| by: |
| date: | 10.23.2012 |
| pp: | 416 |
| tags: | Nonfiction, Gender & Sexuality, Cultural History, Sex |
DID THE FRENCH INVENT LOVE? Or would it be more true to say that love is endlessly reinvented every moment, in every culture, every epoch? What the French did is what Arabian and Persian cultures had done before them: invite the beastly, sexual part of human nature into culture. The French cultured and cultivated love from the Middle Ages onward until it became l’amour à la française — a reason for national pride. The clichés of French sexiness, French charm, French people’s ease about their own and their presidents’ affairs are hard to dispute; they go together with the well known sensuous importance in France of food and flirtation, verbal brilliance and fashion. There has been a recent flurry of books by Americans attempting to decode the better sex lives of the French and the enduring mystery of French women. (Among them, What French Women Know: About Love, Sex, and Other Matters of the Heart and Mind; Entre Nous: A Woman’s Guide for Finding Her Inner French Girl; All You Need to Be Impossibly French: A Witty Investigation into the Lives, and Little Secrets of French Women; French Women Don’t Sleep Alone; The Skinny, Sexy Mind: The Ultimate French Secret; and La Seduction: How the French Play the Game of Life.) Marilyn Yalom’s new study, How the French Invented Love: Nine Hundred Years of Passion and Romance, reaches beyond the stereotypes by focusing on literature, making an erudite, elegant, and charming case for France’s love “invention.”

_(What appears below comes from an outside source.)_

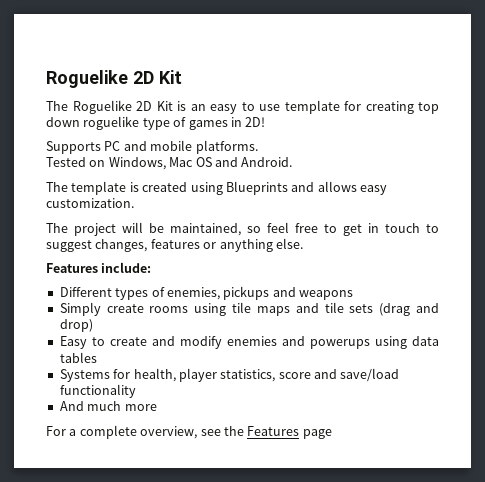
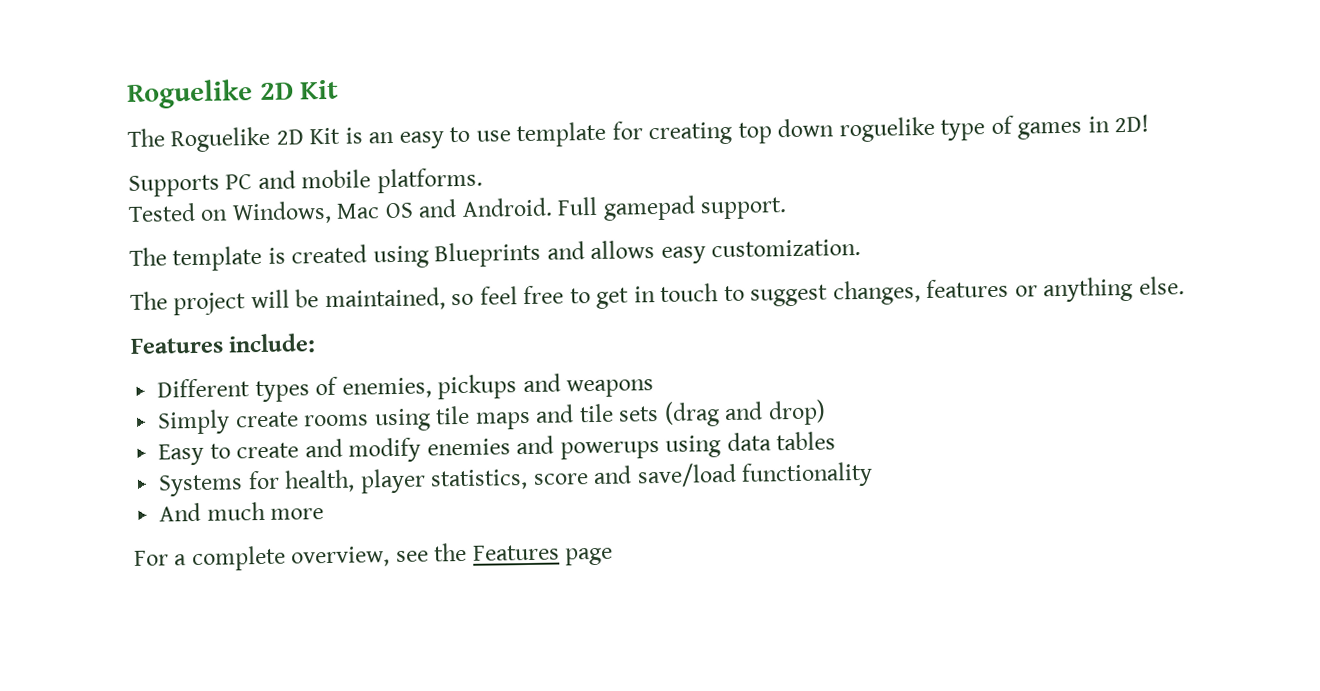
+ Full gamepad support.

She begins with language itself:
We English speakers often turn to French expressions for the vocabulary of love. We refer to tongue-locked embraces as “French kissing.” We have adopted the words “rendezvous,” “tête-à-tête,” and “ménage à trois” to suggest intimacy with a French flavor. Our words “courtesy” and “gallantry” come directly from the French, and “amour” doesn’t need to be translated.”
Readers are implicitly invited to extend the list themselves with other piquant adaptations and derivations — risqué, raffiné, déshabillé, décolleté, amour fou, and femme fatale, to name a few.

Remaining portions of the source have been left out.